PROBLEM:
The word "changed" may appear in lines of the data below. Say how many lines hold it, giving only the number.

SUPPLIED INFORMATION:
^^^^^^^^^^^^^^^^

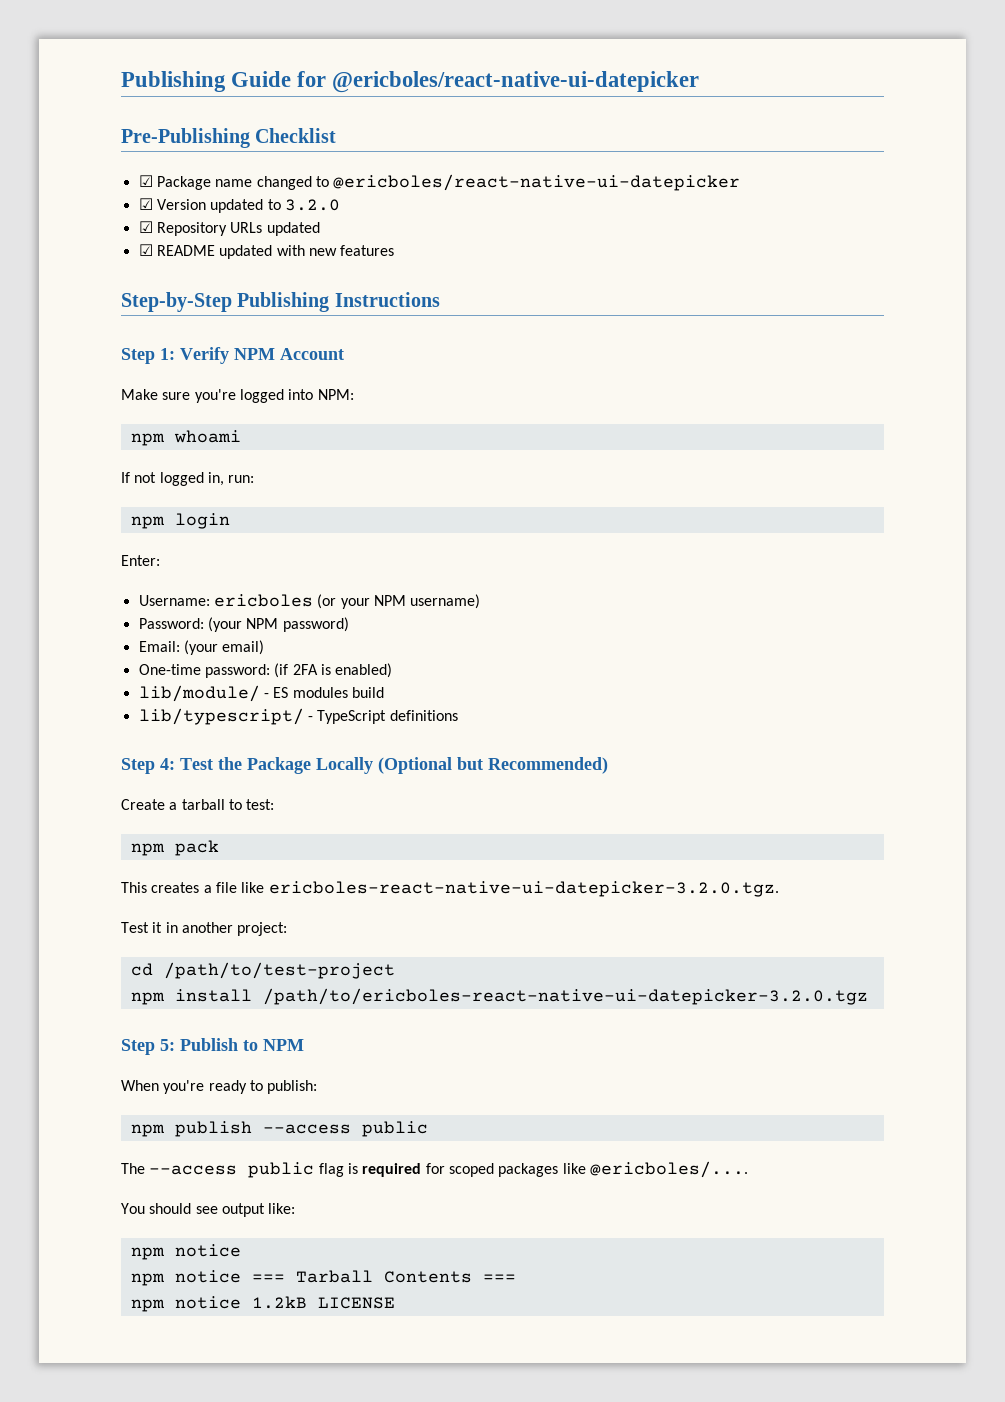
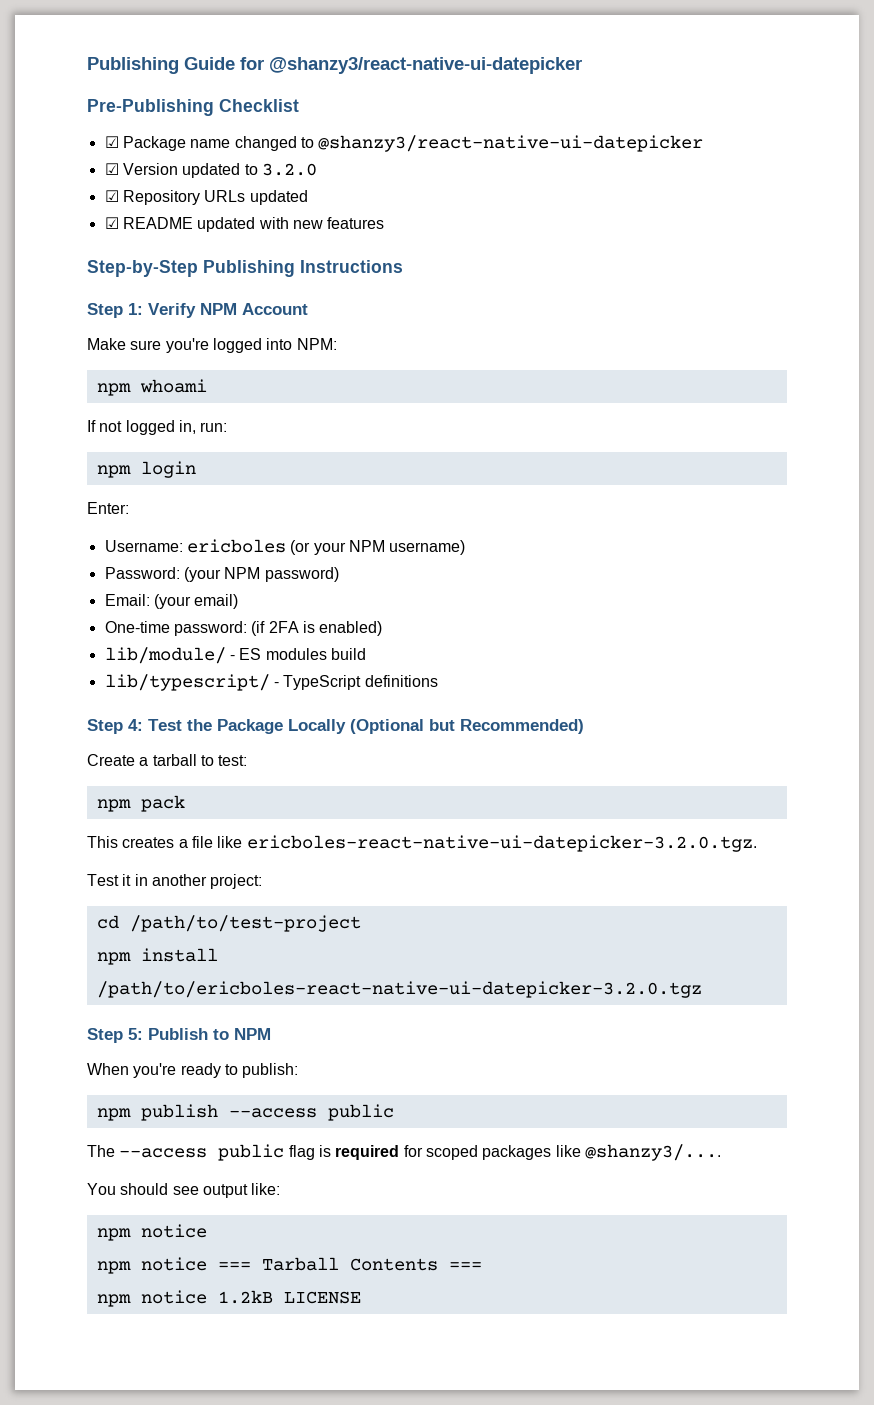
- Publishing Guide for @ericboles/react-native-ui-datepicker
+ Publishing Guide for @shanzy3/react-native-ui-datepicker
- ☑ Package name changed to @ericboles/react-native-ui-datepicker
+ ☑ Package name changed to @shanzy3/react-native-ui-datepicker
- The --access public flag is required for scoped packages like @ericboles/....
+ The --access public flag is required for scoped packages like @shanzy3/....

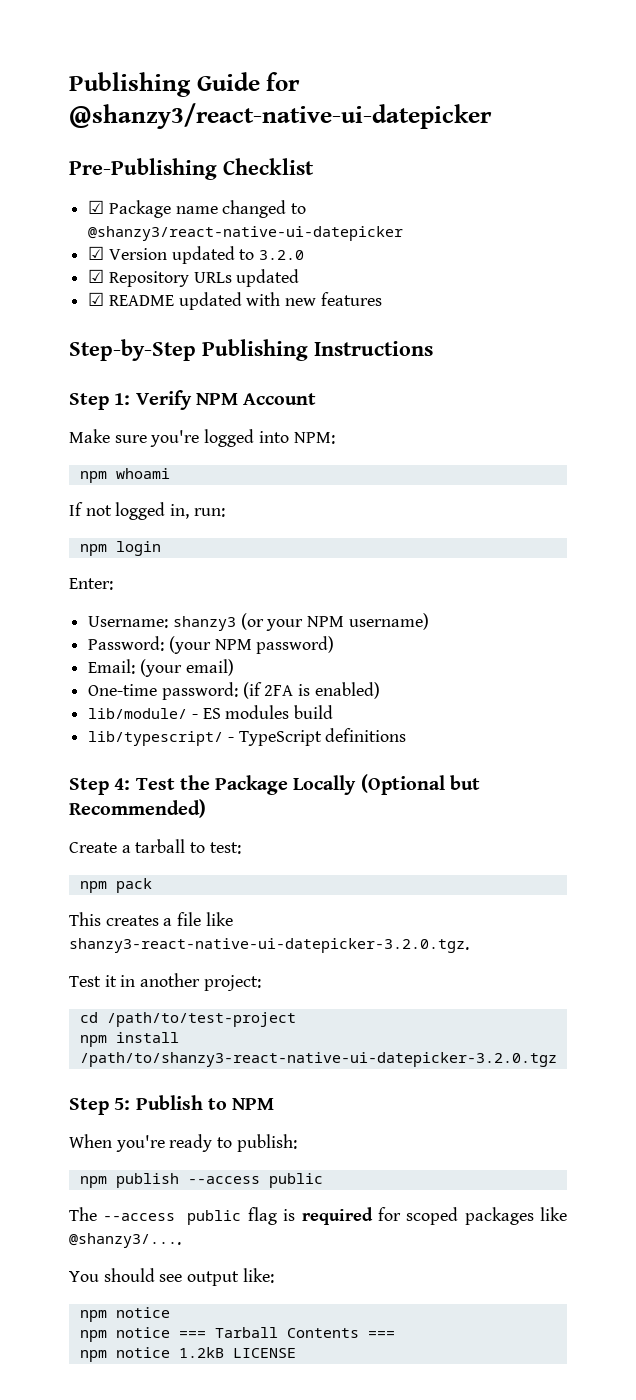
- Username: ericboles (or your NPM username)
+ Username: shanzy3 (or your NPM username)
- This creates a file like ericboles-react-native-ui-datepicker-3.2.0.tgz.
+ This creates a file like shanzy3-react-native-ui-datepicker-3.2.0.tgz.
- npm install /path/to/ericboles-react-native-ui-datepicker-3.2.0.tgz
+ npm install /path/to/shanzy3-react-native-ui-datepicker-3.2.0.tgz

^^^^^^^^^^^^^^^^

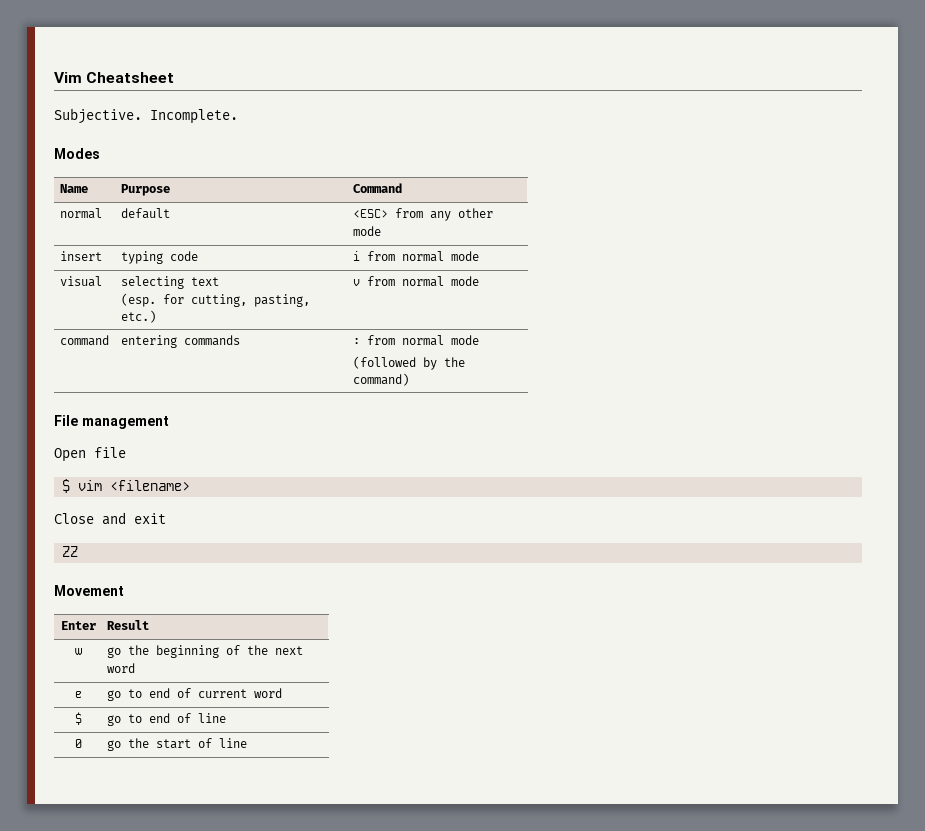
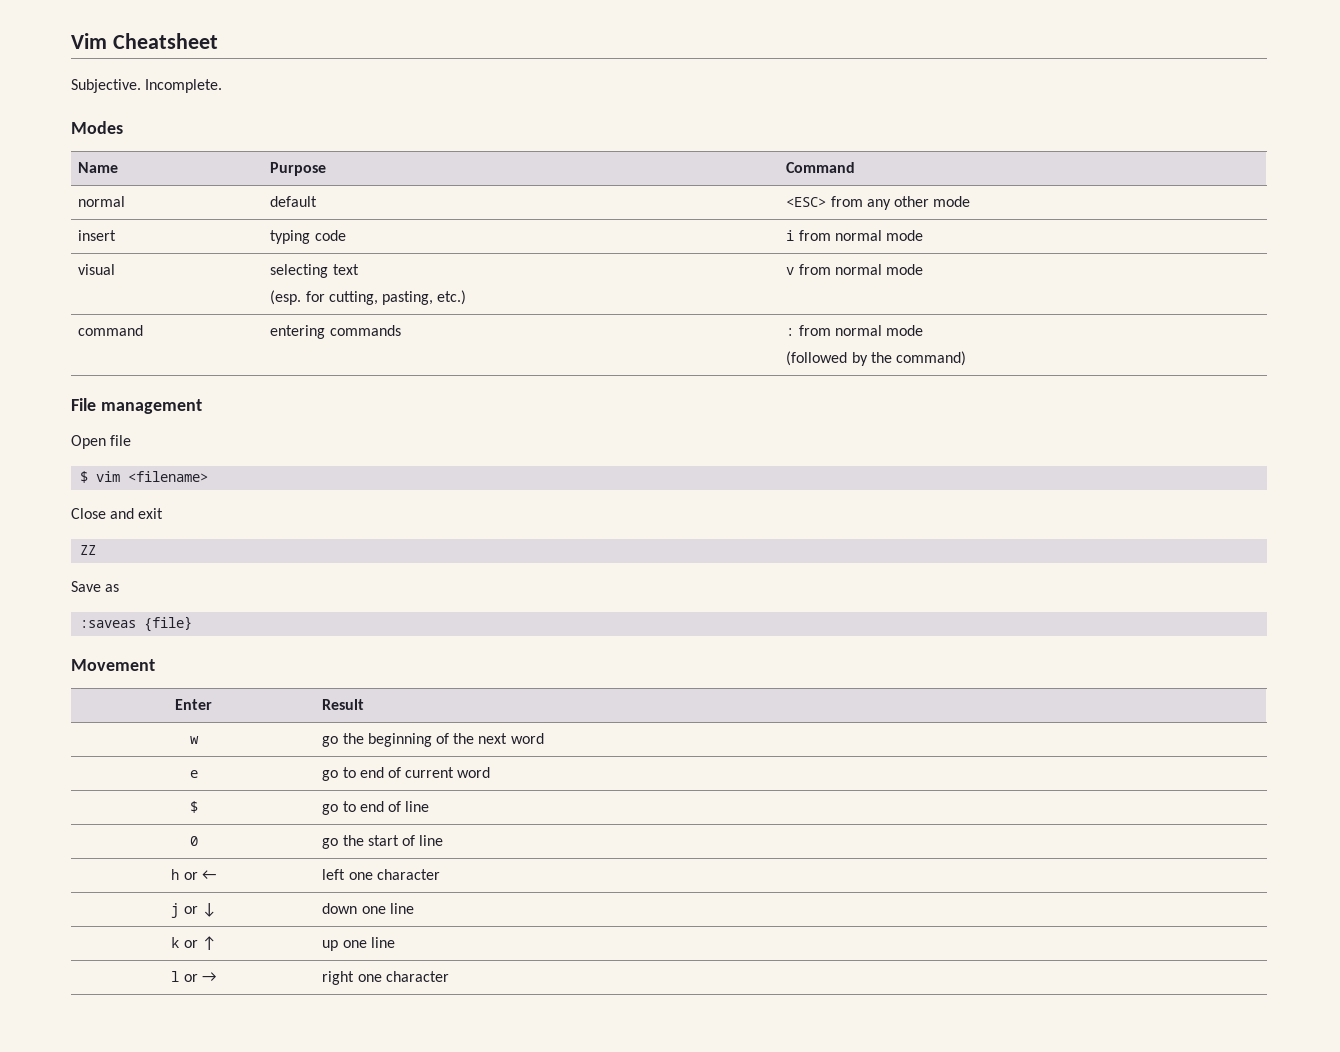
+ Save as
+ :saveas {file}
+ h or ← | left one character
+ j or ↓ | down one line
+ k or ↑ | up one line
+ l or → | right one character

^^^^^^^^^^^^^^^^

EXERCISE OUTPUT:
2